Required action — Let the output be exactly the lines from the one containing "- Cyanobacteria, commonly" through the end of the records below, both included.

Task inputs START

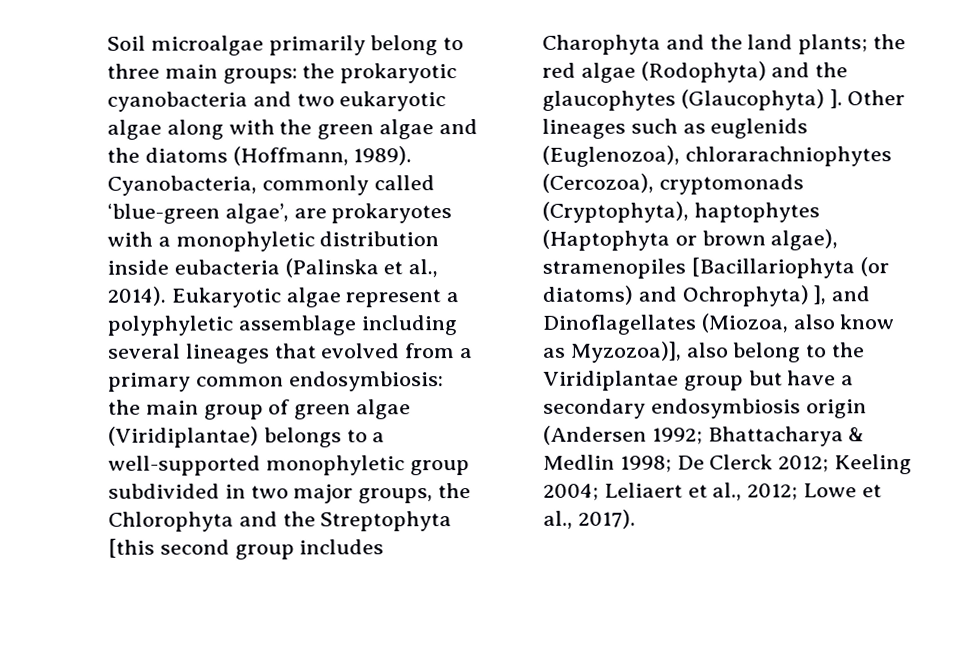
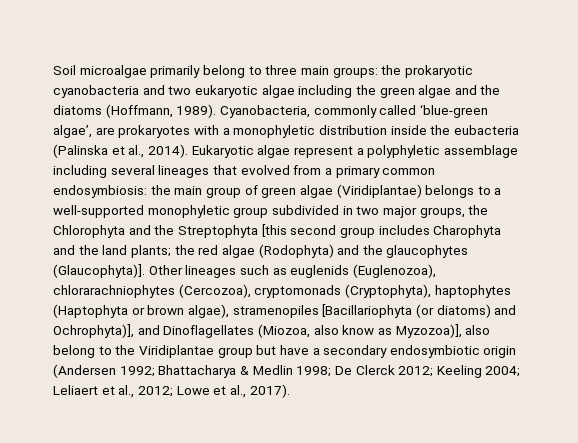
- Soil microalgae primarily belong to three main groups: the prokaryotic cyanobacteria and two eukaryotic algae along with the green algae and the diatoms (Hoffmann, 1989).
+ Soil microalgae primarily belong to three main groups: the prokaryotic cyanobacteria and two eukaryotic algae including the green algae and the diatoms (Hoffmann, 1989).
- Cyanobacteria, commonly called ‘blue-green algae’, are prokaryotes with a monophyletic distribution inside eubacteria (Palinska et al., 2014).
+ Cyanobacteria, commonly called ‘blue-green algae’, are prokaryotes with a monophyletic distribution inside the eubacteria (Palinska et al., 2014).
- Eukaryotic algae represent a polyphyletic assemblage including several lineages that evolved from a primary common endosymbiosis: the main group of green algae (Viridiplantae) belongs to a well-supported monophyletic group subdivided in two major groups, the Chlorophyta and the Streptophyta [this second group includes Charophyta and the land plants; the red algae (Rodophyta) and the glaucophytes (Glaucophyta) ].
+ Eukaryotic algae represent a polyphyletic assemblage including several lineages that evolved from a primary common endosymbiosis: the main group of green algae (Viridiplantae) belongs to a well-supported monophyletic group subdivided in two major groups, the Chlorophyta and the Streptophyta [this second group includes Charophyta and the land plants; the red algae (Rodophyta) and the glaucophytes (Glaucophyta)].
- Other lineages such as euglenids (Euglenozoa), chlorarachniophytes (Cercozoa), cryptomonads (Cryptophyta), haptophytes (Haptophyta or brown algae), stramenopiles [Bacillariophyta (or diatoms) and Ochrophyta) ], and Dinoflagellates (Miozoa, also know as Myzozoa)], also belong to the Viridiplantae group but have a secondary endosymbiosis origin (Andersen 1992; Bhattacharya & Medlin 1998; De Clerck 2012; Keeling 2004; Leliaert et al., 2012; Lowe et al., 2017).
+ Other lineages such as euglenids (Euglenozoa), chlorarachniophytes (Cercozoa), cryptomonads (Cryptophyta), haptophytes (Haptophyta or brown algae), stramenopiles [Bacillariophyta (or diatoms) and Ochrophyta)], and Dinoflagellates (Miozoa, also know as Myzozoa)], also belong to the Viridiplantae group but have a secondary endosymbiotic origin (Andersen 1992; Bhattacharya & Medlin 1998; De Clerck 2012; Keeling 2004; Leliaert et al., 2012; Lowe et al., 2017).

Task inputs END

Task result —
- Cyanobacteria, commonly called ‘blue-green algae’, are prokaryotes with a monophyletic distribution inside eubacteria (Palinska et al., 2014).
+ Cyanobacteria, commonly called ‘blue-green algae’, are prokaryotes with a monophyletic distribution inside the eubacteria (Palinska et al., 2014).
- Eukaryotic algae represent a polyphyletic assemblage including several lineages that evolved from a primary common endosymbiosis: the main group of green algae (Viridiplantae) belongs to a well-supported monophyletic group subdivided in two major groups, the Chlorophyta and the Streptophyta [this second group includes Charophyta and the land plants; the red algae (Rodophyta) and the glaucophytes (Glaucophyta) ].
+ Eukaryotic algae represent a polyphyletic assemblage including several lineages that evolved from a primary common endosymbiosis: the main group of green algae (Viridiplantae) belongs to a well-supported monophyletic group subdivided in two major groups, the Chlorophyta and the Streptophyta [this second group includes Charophyta and the land plants; the red algae (Rodophyta) and the glaucophytes (Glaucophyta)].
- Other lineages such as euglenids (Euglenozoa), chlorarachniophytes (Cercozoa), cryptomonads (Cryptophyta), haptophytes (Haptophyta or brown algae), stramenopiles [Bacillariophyta (or diatoms) and Ochrophyta) ], and Dinoflagellates (Miozoa, also know as Myzozoa)], also belong to the Viridiplantae group but have a secondary endosymbiosis origin (Andersen 1992; Bhattacharya & Medlin 1998; De Clerck 2012; Keeling 2004; Leliaert et al., 2012; Lowe et al., 2017).
+ Other lineages such as euglenids (Euglenozoa), chlorarachniophytes (Cercozoa), cryptomonads (Cryptophyta), haptophytes (Haptophyta or brown algae), stramenopiles [Bacillariophyta (or diatoms) and Ochrophyta)], and Dinoflagellates (Miozoa, also know as Myzozoa)], also belong to the Viridiplantae group but have a secondary endosymbiotic origin (Andersen 1992; Bhattacharya & Medlin 1998; De Clerck 2012; Keeling 2004; Leliaert et al., 2012; Lowe et al., 2017).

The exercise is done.